When we prepared to drive the mole men out of this city, General Talpa finally trusted me enough to aid the missile squad. I loaded up the rounds for Lieutenant Stoya and watched their gargantuan drill snake shudder from the impacts. Those ominous-looking saw blades were completely destroyed, and it looked like victory was near.

Then the metal monster started firing a small Gatling gun that popped out from underneath. Stoya took a hit in the shoulder (he’s fine now), and the SMAW went down with him. Maybe he screamed or told me to retreat or to try and ice the sucker myself — I don’t know, I had lost all hearing hours ago. I do know that something else took hold of me then. Some kind of calm, innate spirit within me pushed everything else to the side and just focused on picking up that rocket launcher and icing the sucker myself.

It looked just like this . . .

. . . but 1,000 times more badass.

Alive

Dear Planet Earth,

Yay! I’m alive! I don’t want to go into exactly who killed what mole man at which slave labor camp now, but be assured, I’m alive and I’m a total badass. I’ve been running on fumes for days, but my badassery remains intact.

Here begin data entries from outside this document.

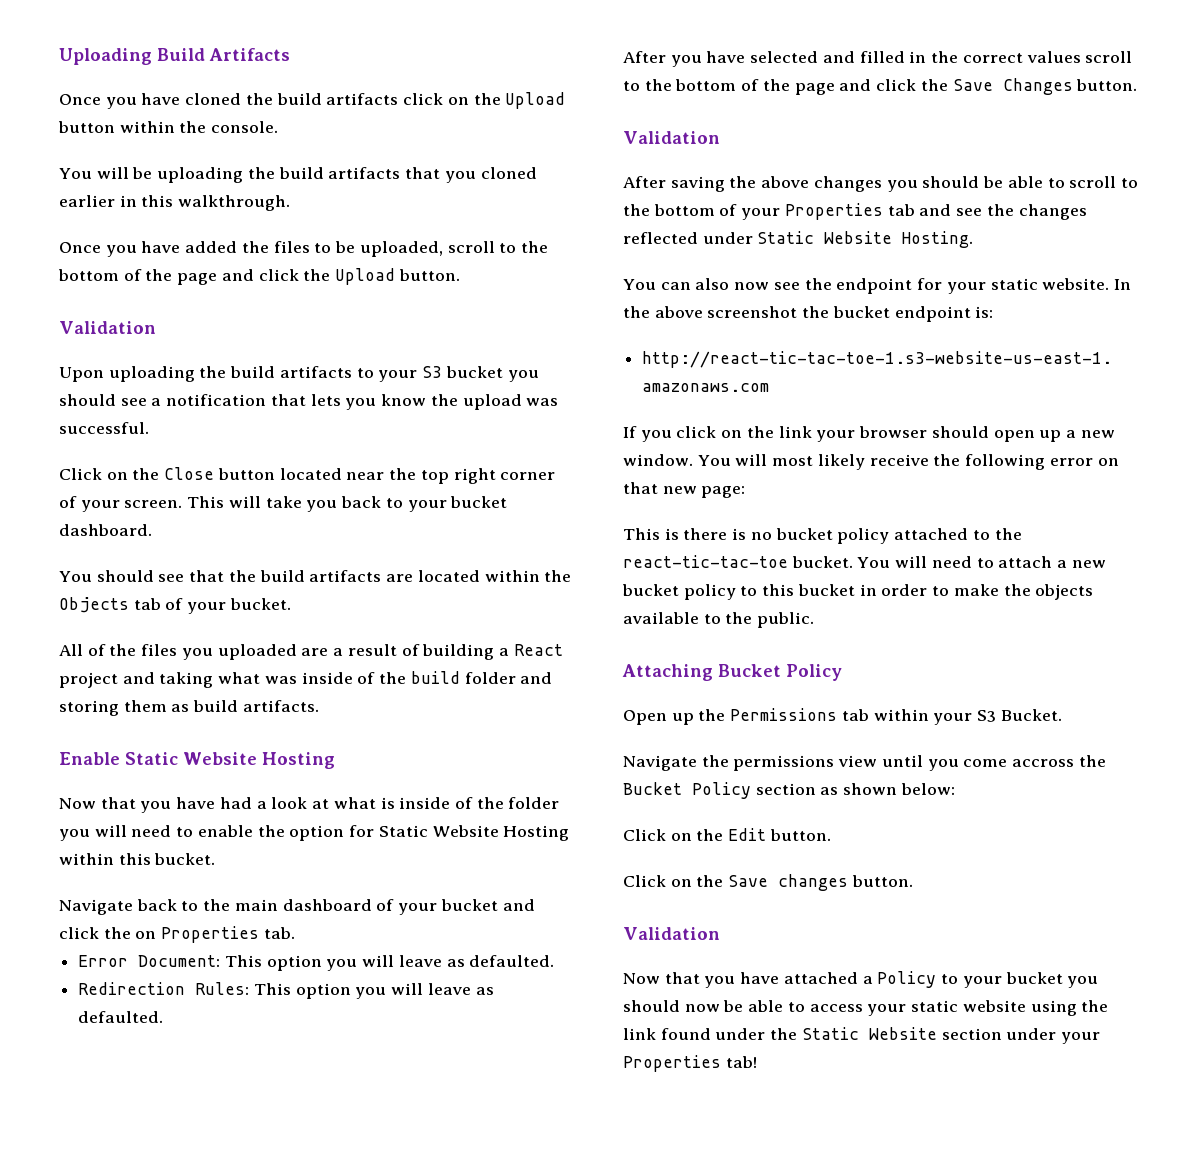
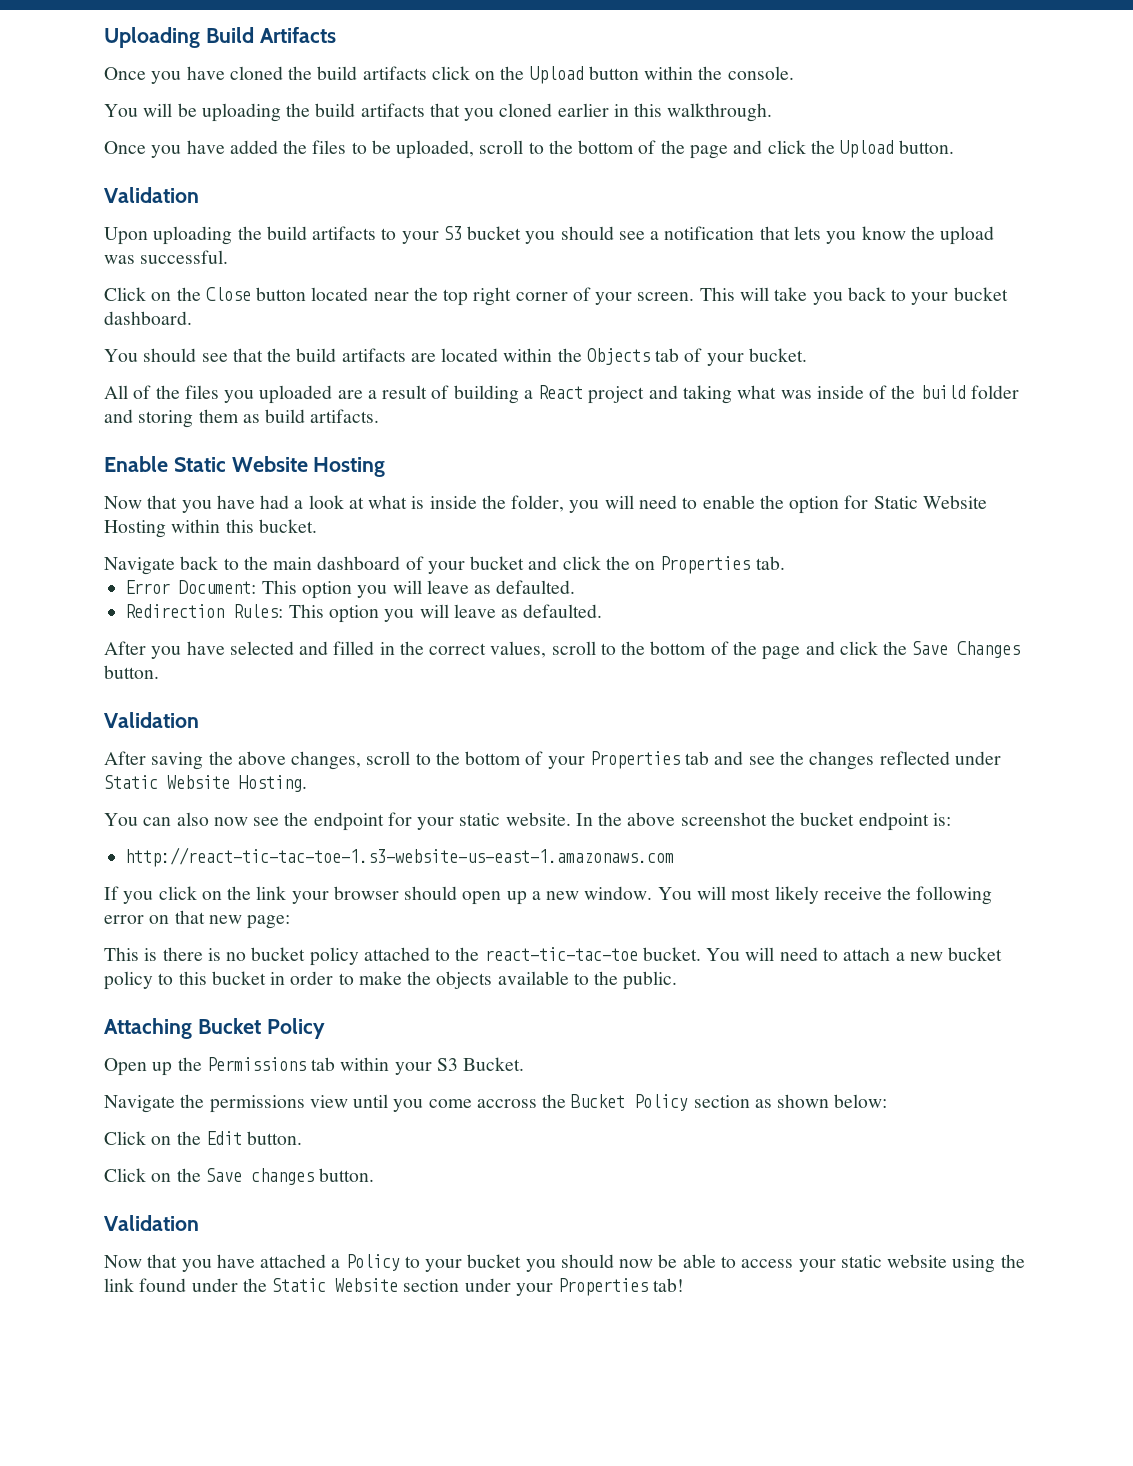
- Now that you have had a look at what is inside of the folder you will need to enable the option for Static Website Hosting within this bucket.
+ Now that you have had a look at what is inside the folder, you will need to enable the option for Static Website Hosting within this bucket.
- After you have selected and filled in the correct values scroll to the bottom of the page and click the Save Changes button.
+ After you have selected and filled in the correct values, scroll to the bottom of the page and click the Save Changes button.
- After saving the above changes you should be able to scroll to the bottom of your Properties tab and see the changes reflected under Static Website Hosting.
+ After saving the above changes, scroll to the bottom of your Properties tab and see the changes reflected under Static Website Hosting.

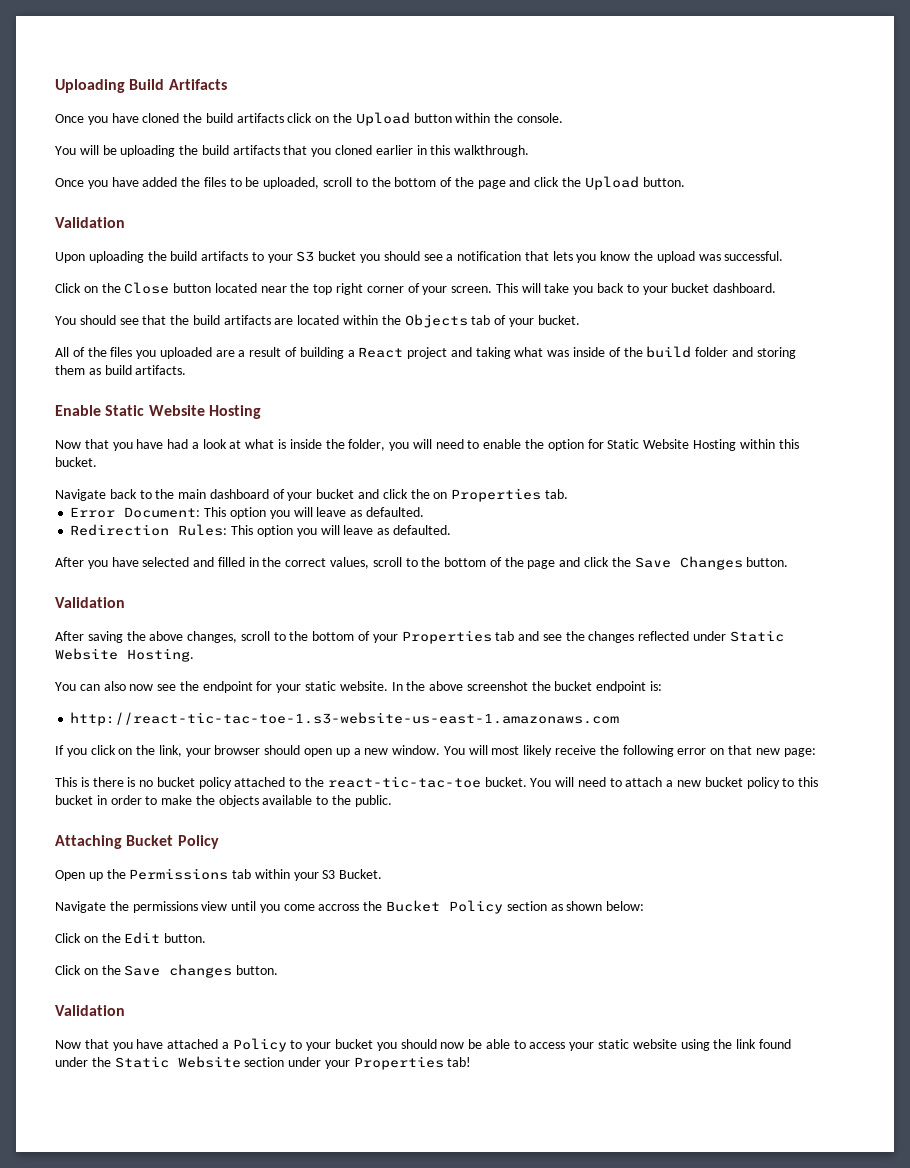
- If you click on the link your browser should open up a new window.
+ If you click on the link, your browser should open up a new window.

Guess where we’re at right now.

Seattle. We’re in Seattle, Washington.

I’m going to pass out for the next eighteen hours.

The Mole Men Chronicles

Dear Planet Earth,

I’m probably not dead if you don’t see any updates on here for awhile. Our ragtag resistance is finally moving on out, somewhere north if the rumors have any truth to them.

Some people are talking about not going, still clearly upset about the military’s execution of those two homie spies. I’m embracing my neutrality, not convinced either way whether traitors should be killed or locked up. No one’s really qualified to answer that. My new friend Ray or Roy or Brad or Barry said it best today:

“It would be easier if they weren’t just mole men, but something completely alien. Like Martians or something. Those people are just people though. And when you have to fight against an enemy that looks just like you, you might as well be fighting against firemen or librarians.”

It sounded a lot more logical and optimistic when he said it.